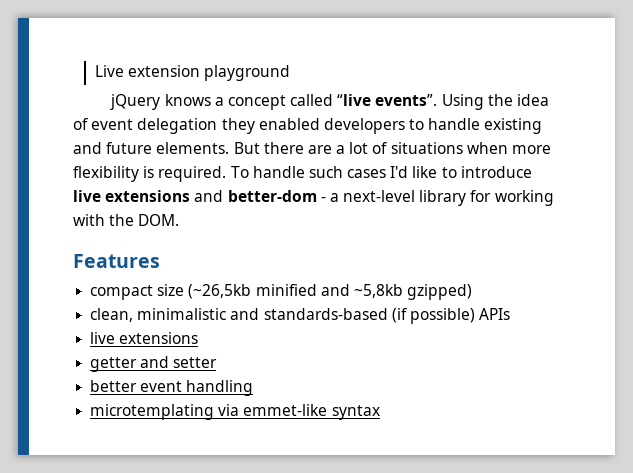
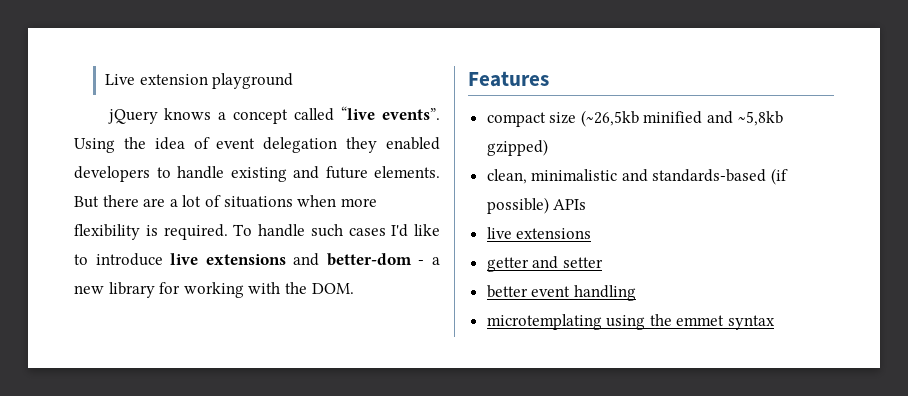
[343,190,416,202] next-level -> [74,285,104,294] new
[218,404,328,416] via emmet-like -> [606,314,725,330] using the emmet

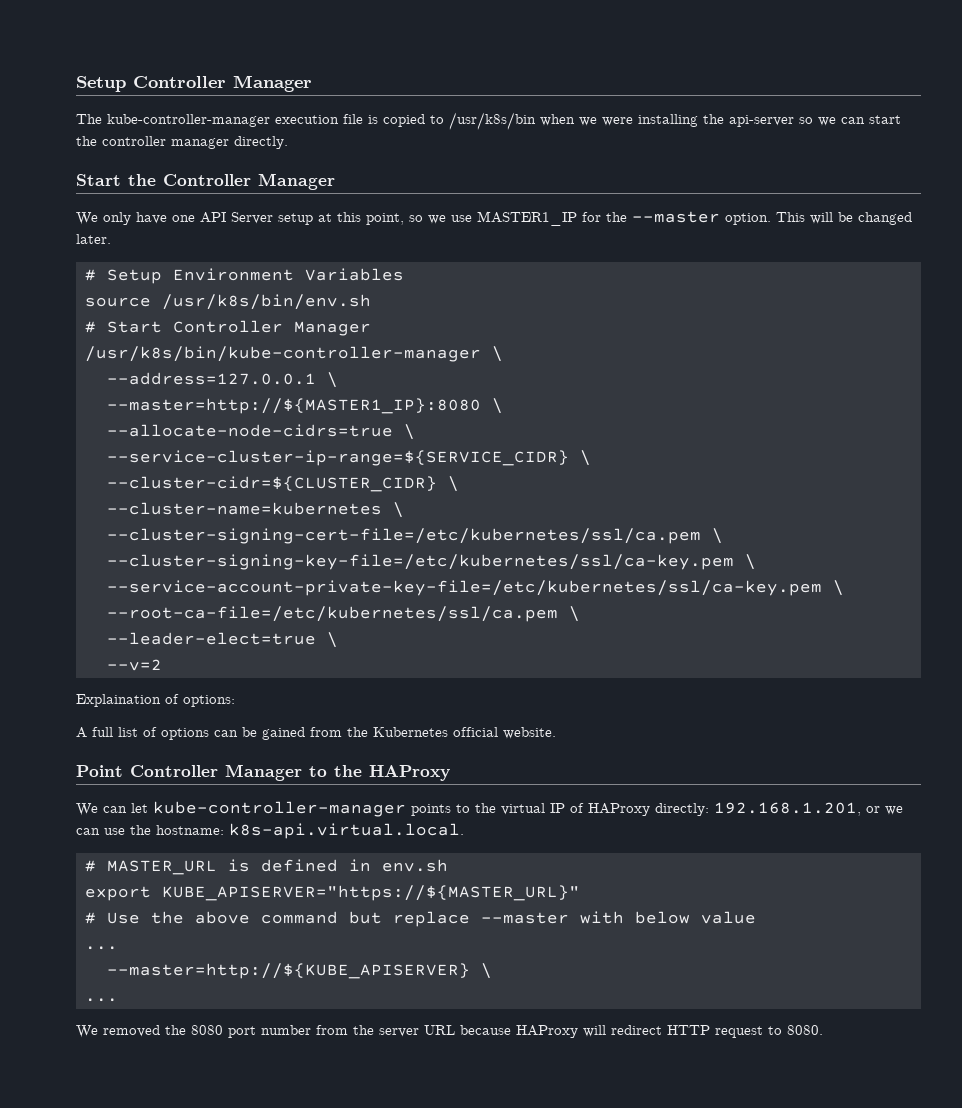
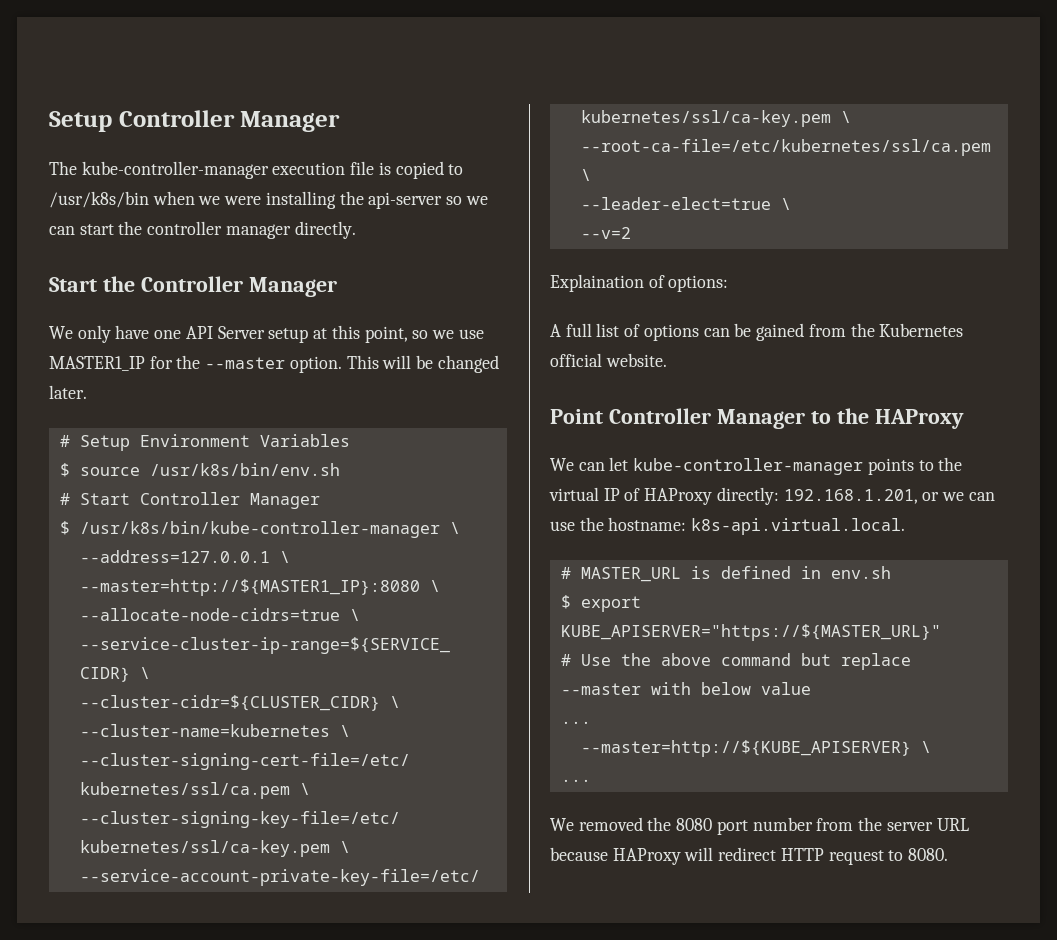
(404, 274) none -> [59,463,70,477] $
(371, 328) none -> [59,521,70,535] $
(448, 865) none -> [560,595,571,609] $

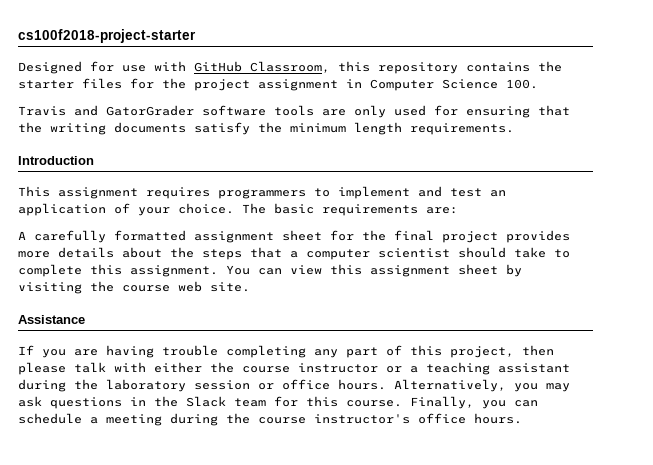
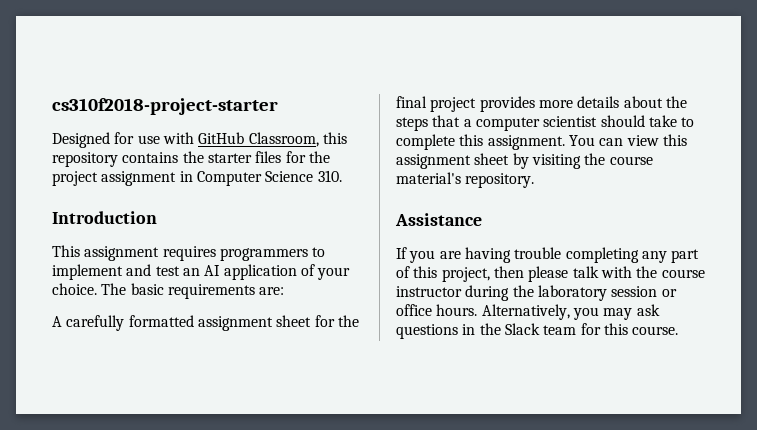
[18,29,196,43] cs100f2018-project-starter -> [52,98,278,115] cs310f2018-project-starter
[506,79,538,89] [18,105,570,118] [18,122,514,135] 100. // Travis and GatorGrader software tools are only used for ensuring that the writing documents satisfy the minimum length requirements. -> [317,170,342,182] 310.
(506, 193) none -> [204,265,221,276] AI
[178,281,250,292] web site. -> [396,172,535,188] material's repository.
[154,362,202,373] either -> (632, 272) none
[386,362,570,375] or a teaching assistant -> (462, 291) none
[410,396,538,409] [18,413,522,426] Finally, you can schedule a meeting during the course instructor's office hours. -> (679, 330) none

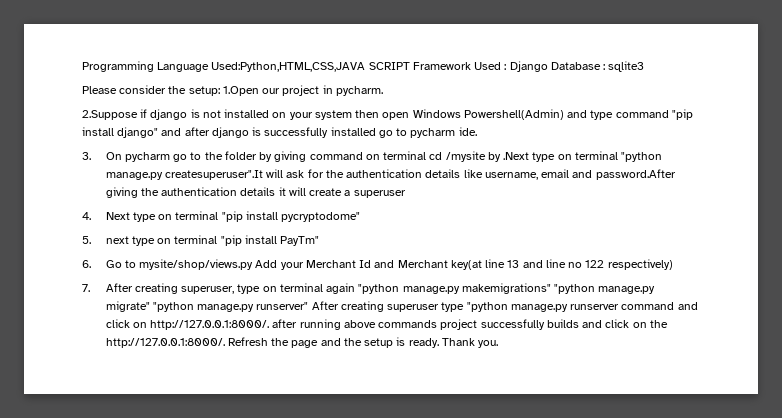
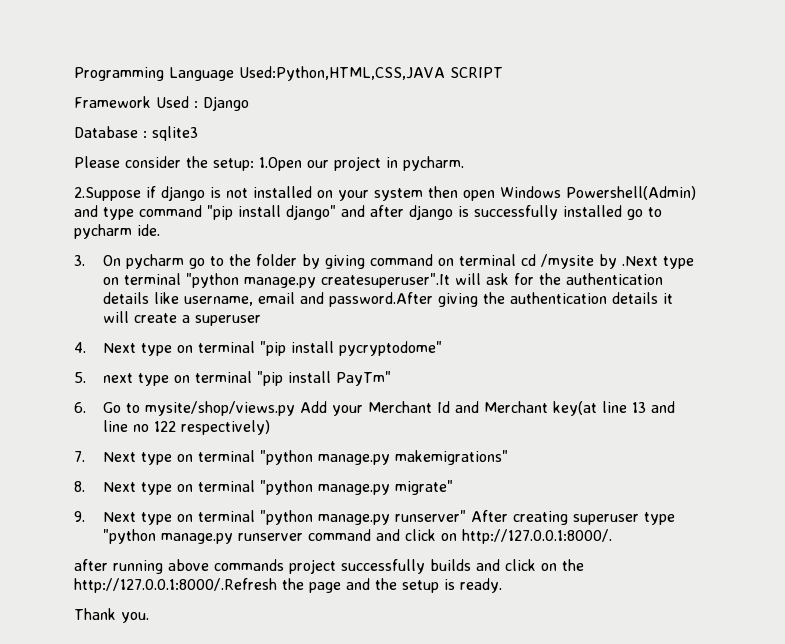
(410, 66) none -> (503, 72) //
(548, 66) none -> (249, 103) //
[105,283,356,294] After creating superuser, type on terminal again -> [103,450,256,465] Next type on terminal
[554,284,656,294] [105,301,150,312] "python manage.py migrate" -> [74,480,454,495] [74,510,256,525] // 8. Next type on terminal "python manage.py migrate" // 9. Next type on terminal
(270, 325) none -> (613, 536) //
[105,337,268,348] http://127.0.0.1:8000/. Refresh -> [74,578,277,593] http://127.0.0.1:8000/.Refresh
(439, 343) none -> (502, 585) //

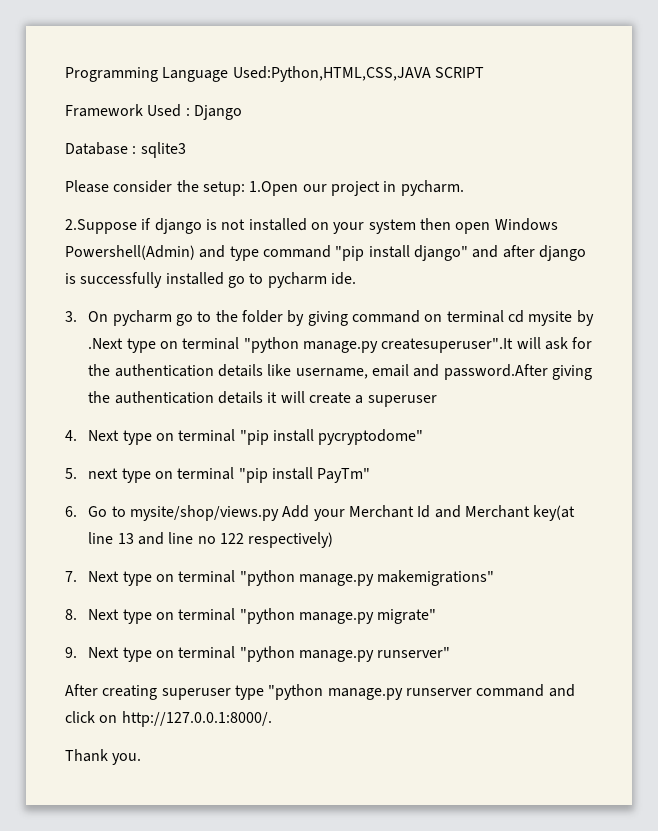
[541,254,595,269] /mysite -> [528,311,573,326] mysite
(467, 516) none -> (451, 652) //
[74,559,584,574] [74,578,502,593] // after running above commands project successfully builds and click on the http://127.0.0.1:8000/.Refresh the page and the setup is ready. -> (272, 719) none

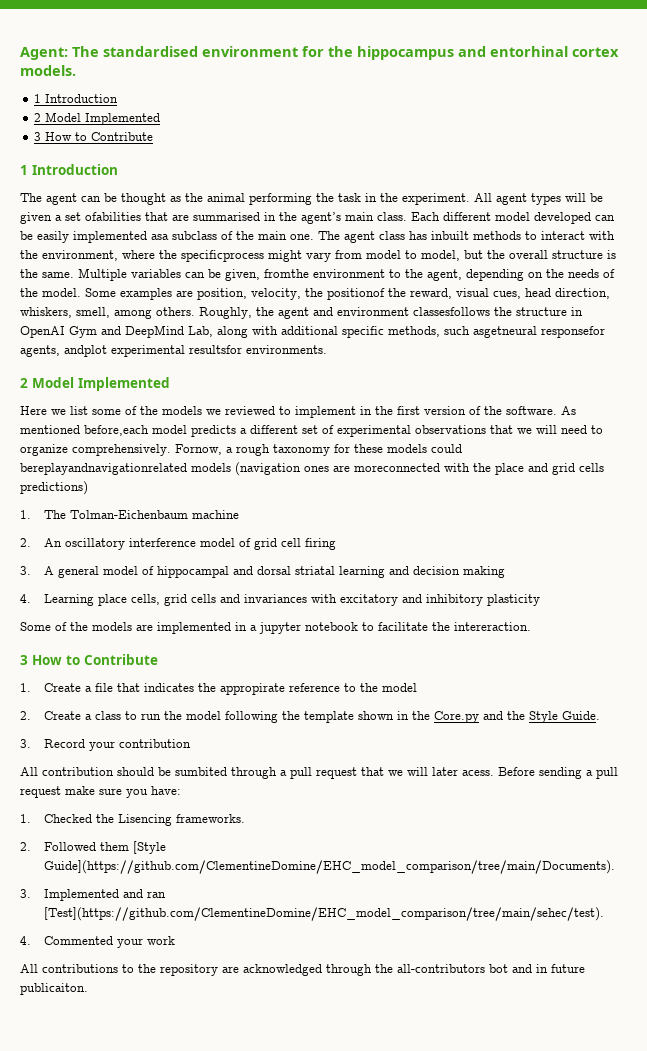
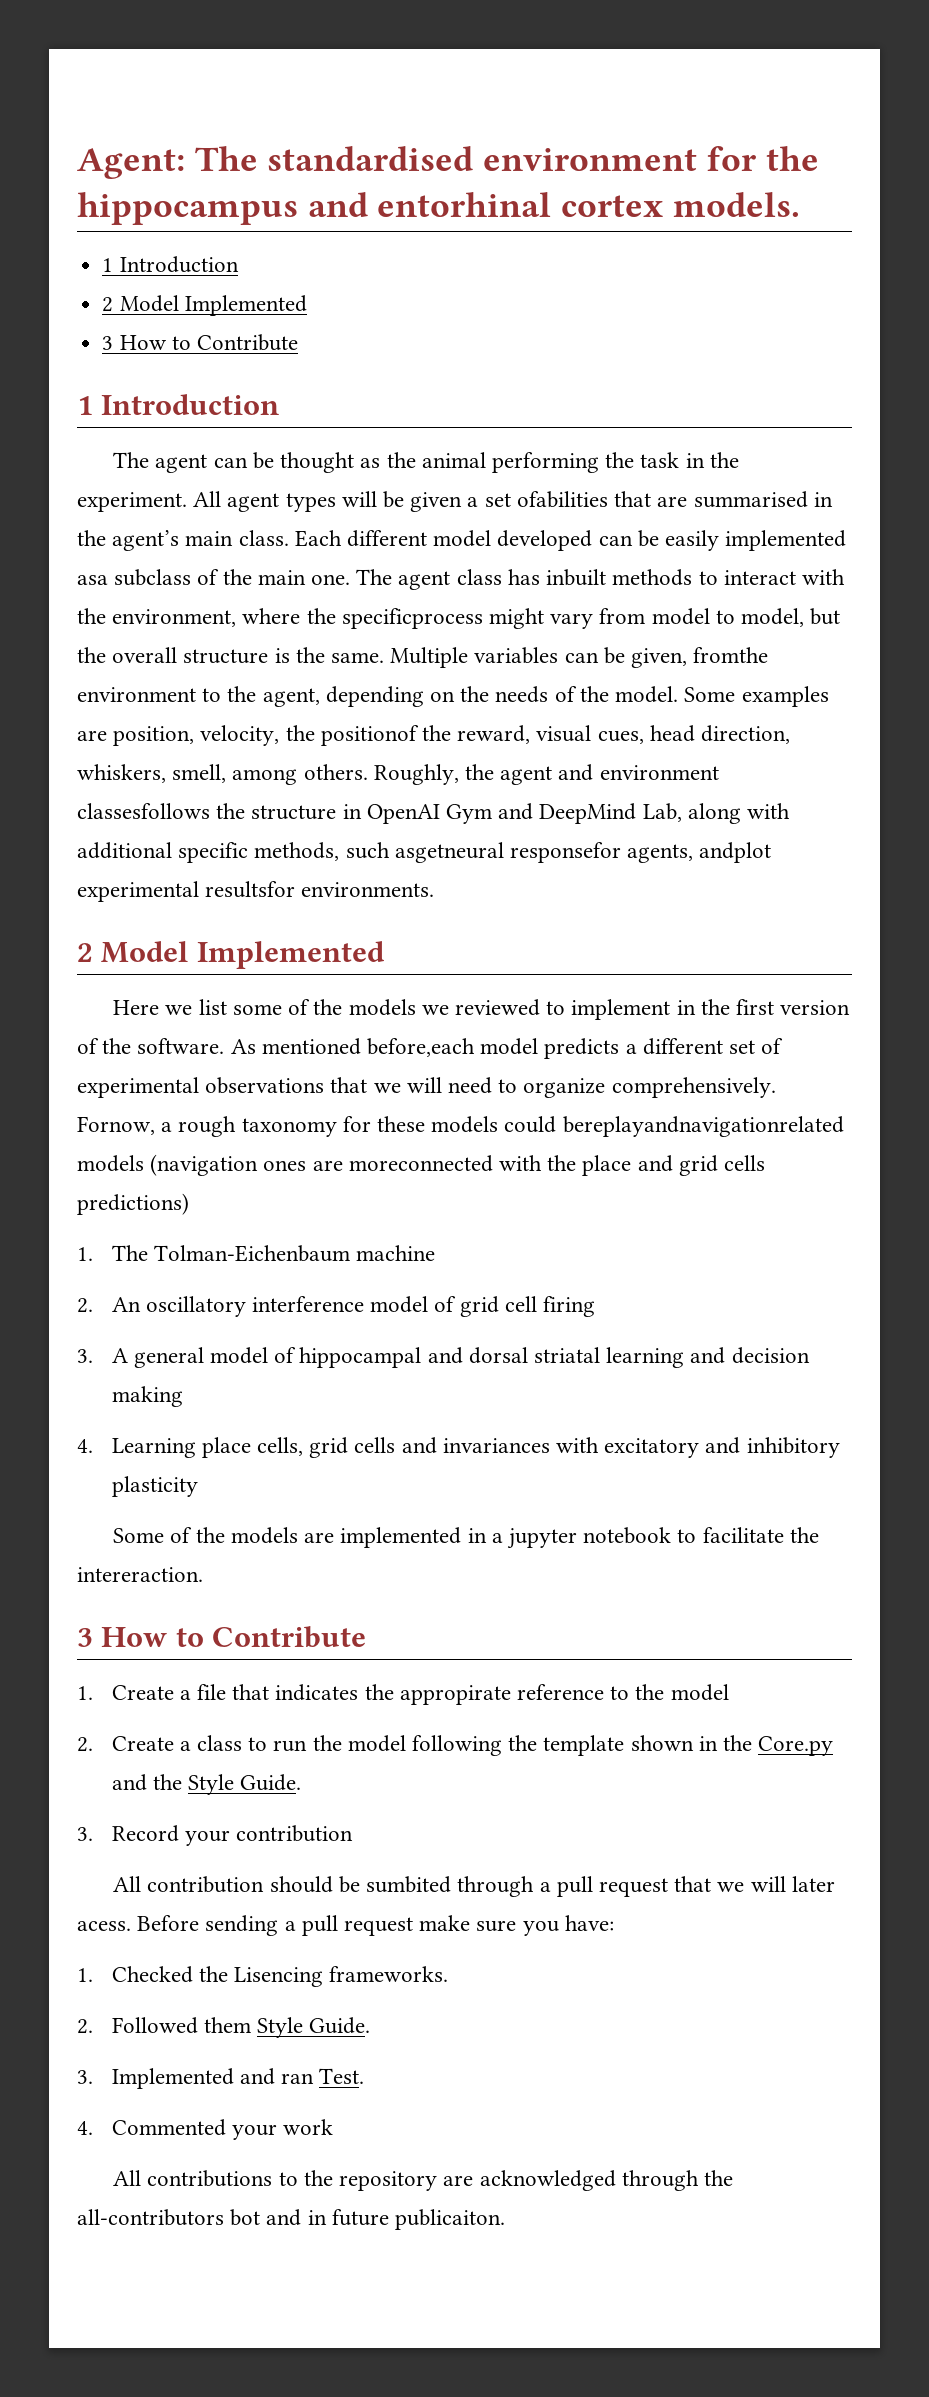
[133,841,167,854] [44,860,616,874] [Style Guide](https://github.com/ClementineDomine/EHC_model_comparison/tree/main/Documents). -> [256,2017,371,2038] Style Guide.
[44,907,605,921] [Test](https://github.com/ClementineDomine/EHC_model_comparison/tree/main/sehec/test). -> [319,2068,365,2084] Test.

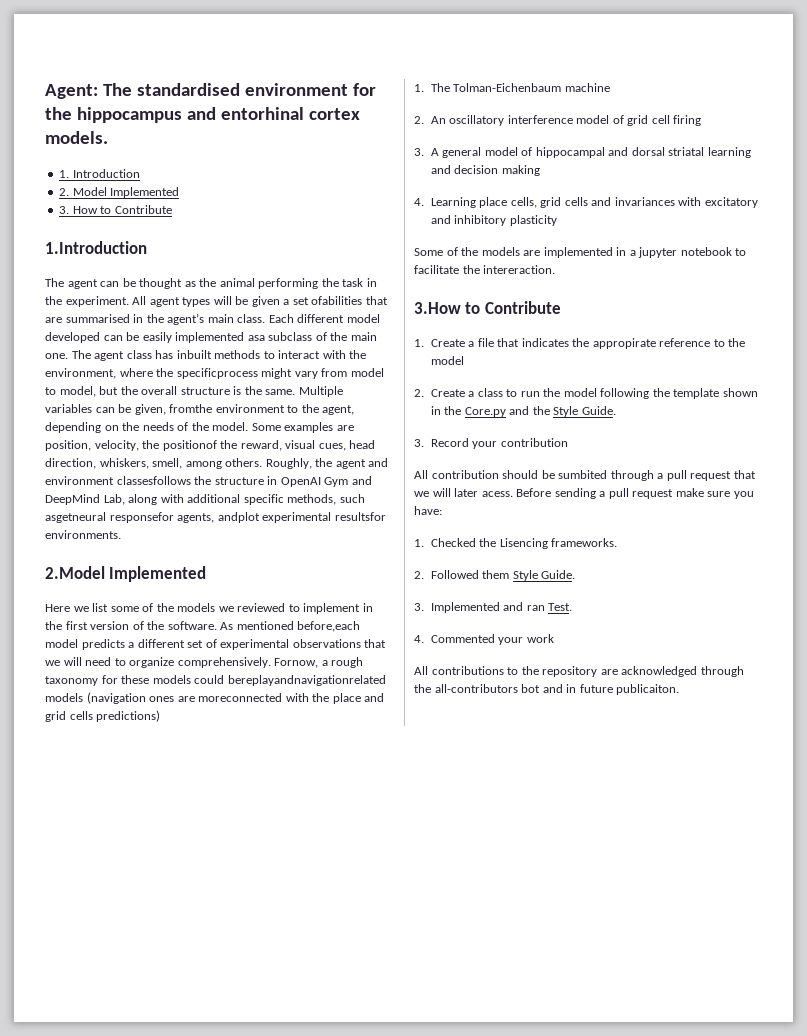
[102,256,239,273] [102,295,307,316] [102,334,298,351] [77,394,280,415] 1 Introduction // 2 Model Implemented // 3 How to Contribute // 1 Introduction -> [59,169,140,178] [59,187,180,198] [59,205,172,214] [45,241,147,254] 1. Introduction // 2. Model Implemented // 3. How to Contribute // 1.Introduction
[77,941,189,963] 2 Model -> [45,566,105,579] 2.Model
[77,1627,168,1647] 3 How -> [414,302,461,314] 3.How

___

### [TASK DESCRIPTION]
Before copying, set the pictures aside; then reproduce each entry above exactly.

### [YOUR RESPONSE]
[343,190,416,202] next-level -> [74,285,104,294] new
[218,404,328,416] via emmet-like -> [606,314,725,330] using the emmet

(404, 274) none -> [59,463,70,477] $
(371, 328) none -> [59,521,70,535] $
(448, 865) none -> [560,595,571,609] $

[18,29,196,43] cs100f2018-project-starter -> [52,98,278,115] cs310f2018-project-starter
[506,79,538,89] [18,105,570,118] [18,122,514,135] 100. // Travis and GatorGrader software tools are only used for ensuring that the writing documents satisfy the minimum length requirements. -> [317,170,342,182] 310.
(506, 193) none -> [204,265,221,276] AI
[178,281,250,292] web site. -> [396,172,535,188] material's repository.
[154,362,202,373] either -> (632, 272) none
[386,362,570,375] or a teaching assistant -> (462, 291) none
[410,396,538,409] [18,413,522,426] Finally, you can schedule a meeting during the course instructor's office hours. -> (679, 330) none

(410, 66) none -> (503, 72) //
(548, 66) none -> (249, 103) //
[105,283,356,294] After creating superuser, type on terminal again -> [103,450,256,465] Next type on terminal
[554,284,656,294] [105,301,150,312] "python manage.py migrate" -> [74,480,454,495] [74,510,256,525] // 8. Next type on terminal "python manage.py migrate" // 9. Next type on terminal
(270, 325) none -> (613, 536) //
[105,337,268,348] http://127.0.0.1:8000/. Refresh -> [74,578,277,593] http://127.0.0.1:8000/.Refresh
(439, 343) none -> (502, 585) //

[541,254,595,269] /mysite -> [528,311,573,326] mysite
(467, 516) none -> (451, 652) //
[74,559,584,574] [74,578,502,593] // after running above commands project successfully builds and click on the http://127.0.0.1:8000/.Refresh the page and the setup is ready. -> (272, 719) none

[133,841,167,854] [44,860,616,874] [Style Guide](https://github.com/ClementineDomine/EHC_model_comparison/tree/main/Documents). -> [256,2017,371,2038] Style Guide.
[44,907,605,921] [Test](https://github.com/ClementineDomine/EHC_model_comparison/tree/main/sehec/test). -> [319,2068,365,2084] Test.

[102,256,239,273] [102,295,307,316] [102,334,298,351] [77,394,280,415] 1 Introduction // 2 Model Implemented // 3 How to Contribute // 1 Introduction -> [59,169,140,178] [59,187,180,198] [59,205,172,214] [45,241,147,254] 1. Introduction // 2. Model Implemented // 3. How to Contribute // 1.Introduction
[77,941,189,963] 2 Model -> [45,566,105,579] 2.Model
[77,1627,168,1647] 3 How -> [414,302,461,314] 3.How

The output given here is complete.